Cette question ne m'était pas échappée qu'un regard courroucé de mademoiselle Marguerite m'avertissait que j'étais suspect de je ne sais quelle irrévérence railleuse. Bien que je ne me sentisse réellement coupable que d'une sotte gaucherie, je me suis empressé de donner à l'entretien un tour plus heureux. J'ai parlé des tableaux de la galerie, des grandes émotions qu'ils devaient rappeler au capitaine, de l'intérêt respectueux que j'éprouvais à contempler le héros de ces glorieuses pages. Je suis même entré dans la détail, et j'ai cité avec une certaine chaleur deux ou trois combats où le brick l'Aimable m'avait paru véritablement accomplir des miracles. Pendant que je faisais preuve de cette courtoisie de bon goût, mademoiselle Marguerite, à mon extrême surprise, continuait de me regarder avec mécontentement et un dépit manifestes. Son grand-père cependant me prêtait une oreille attentive: je voyais sa tête se relever peu à peu. Un sourire étrange éclairait son visage décharné et semblait en effacer les rides. Tout à coup, saisissant des deux mains les bras de son fauteuil, il s'est redressé de toute sa taille; une flamme guerrière a jailli de ses profondes orbites, et il s'est écrié d'une voix sonore qui m'a fait tressaillir:

— La barre au vent! Tout au vent! Feu bâbord! Accoste, accoste! Jetez les grappins! vivement! nous le tenons! Feu là-haut! un bon coup de balai, nettoyez son pont! A moi maintenant! ensemble! sus à l'Anglais, au Saxon maudit! hourra!

En poussant ce dernier cri, qui a râlé dans sa gorge, le vieillard, vainement soutenu par les mains pieuses de sa petite-fille, est retombé comme écrasé dans son fauteuil. Mademoiselle Laroque m'a fait un signe impérieux, et je suis sorti. J'ai retrouvé mon chemin comme j'ai pu à travers le dédale des corridors et des escaliers, me félicitant vivement de l'esprit d'à-propos que j'avais déployé dans mon entrevue avec le vieux capitaine de l'Aimable.

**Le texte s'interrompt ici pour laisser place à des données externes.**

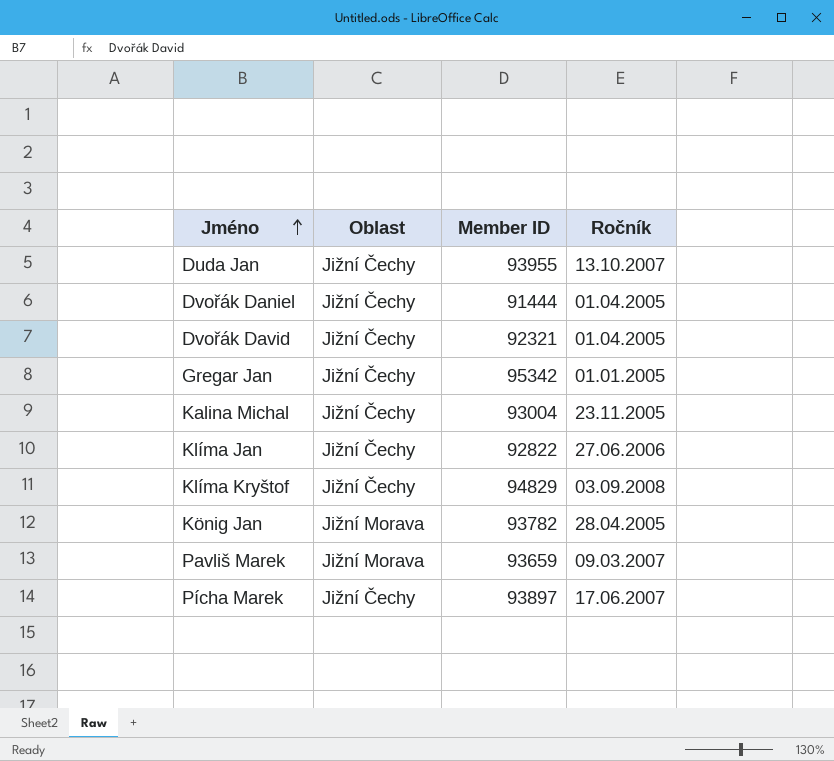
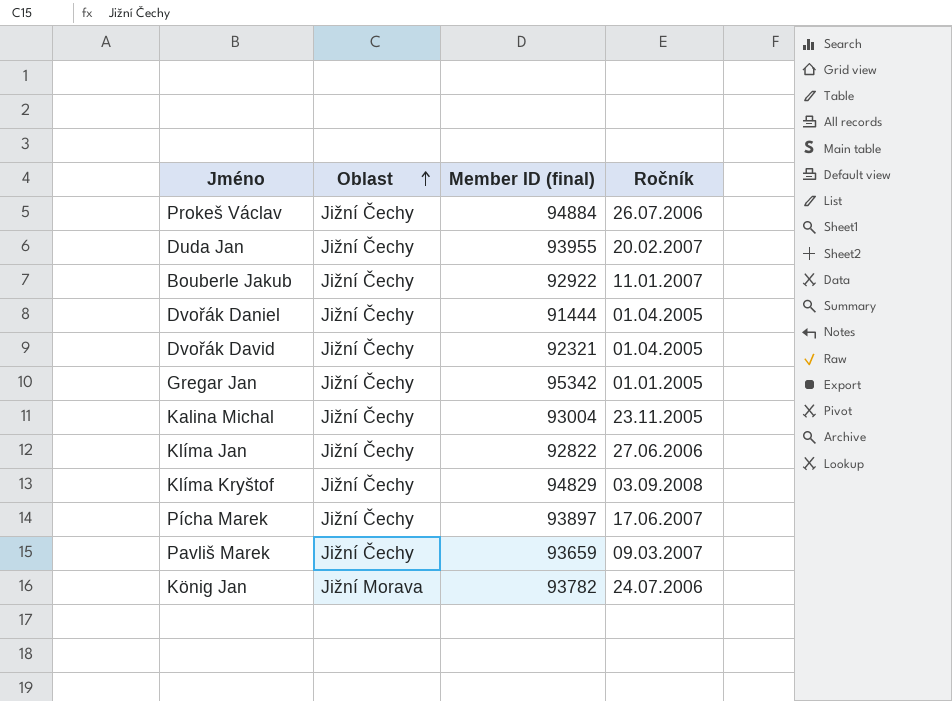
row order: Jméno ascending -> Oblast ascending
column name: Member ID -> Member ID (final)
row Prokeš Václav: none -> Jižní Čechy | 94884 | 26.07.2006
Duda Jan | Ročník: 13.10.2007 -> 20.02.2007
row Bouberle Jakub: none -> Jižní Čechy | 92922 | 11.01.2007
Pavliš Marek | Oblast: Jižní Morava -> Jižní Čechy
König Jan | Ročník: 28.04.2005 -> 24.07.2006

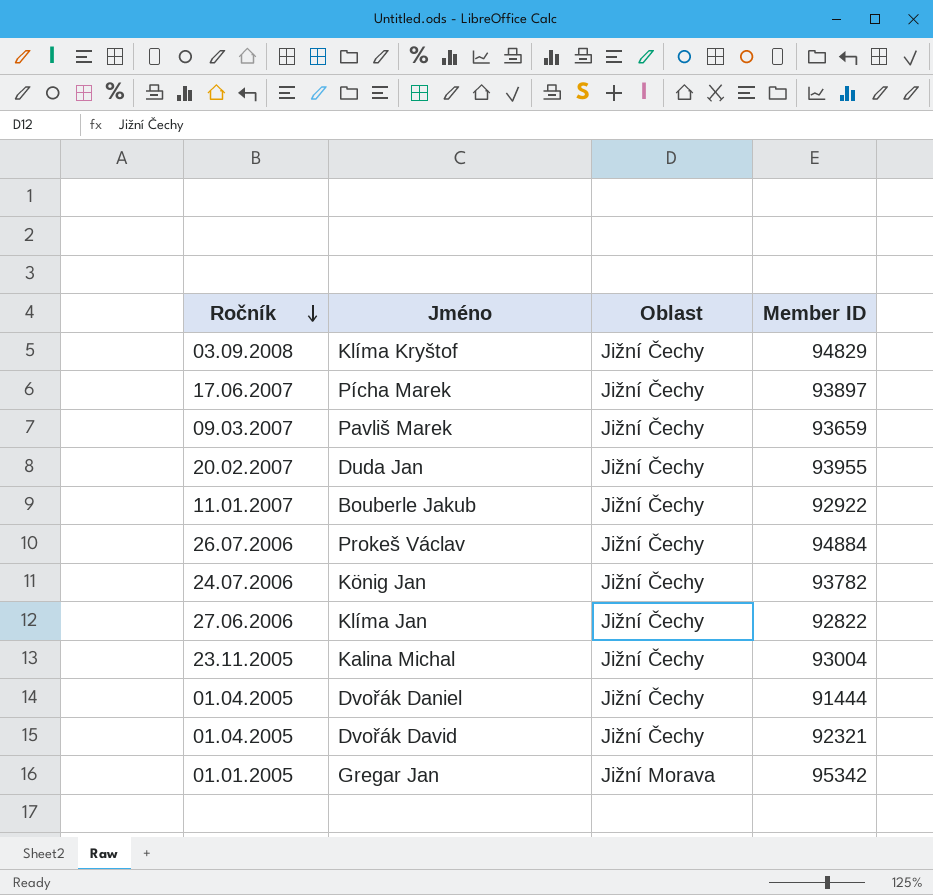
row order: Oblast ascending -> Ročník descending
column Ročník | position: 4 -> 1
column name: Member ID (final) -> Member ID
König Jan | Oblast: Jižní Morava -> Jižní Čechy
Gregar Jan | Oblast: Jižní Čechy -> Jižní Morava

Le domestique à cheveux gris qui m'avait reçu à mon arrivée, et qui se nomme Alain, m'attendait dans le vestibule pour me dire, de la part de madame Laroque, que je n'avais plus le temps de visiter mon logement avant le dîner, que j'étais bien comme j'étais. Au moment même où j'entrais dans le salon, une société d'une vingtaine de personnes en sortait avec les cérémonies d'usage pour se rendre dans la salle à manger. C'était la première fois, depuis le changement de ma condition, que je me trouvais mêlé à une réunion mondaine. Habitué naguère aux petite distinctions que l'étiquette des salons accorde en général à la naissance et à la fortune, je n'ai pas reçu sans amertume les premiers témoignages de la négligence et du dédain auxquels me condamne inévitablement ma situation actuelle. Réprimant de mon mieux les révoltes de la fausse gloire, j'ai offert mon bras à une jeune fille de petite taille, mais bien faite et gracieuse, qui restait seule en arrière de tous les convives, et qui était, comme je l'ai supposé, mademoiselle Hélouin, l'institutrice. Ma place était marquée à côté de la sienne. Pendant qu'on s'asseyait, mademoiselle Marguerite est apparue comme Antigone, guidant la marche lente et traînante de son aïeul. Elle est venue s'asseoir à ma droite, avec cet air de tranquille majesté qui lui est propre, et le puissant terre-neuve qui paraît être le gardien attitré de cette princesse, n'a pas manqué de se poster en sentinelle derrière sa chaise. J'ai cru devoir exprimer sans retard à ma voisine le regret que j'éprouvais d'avoir maladroitement provoqué des souvenirs qui semblaient agiter d'une manière fâcheuse l'esprit de son grand-père.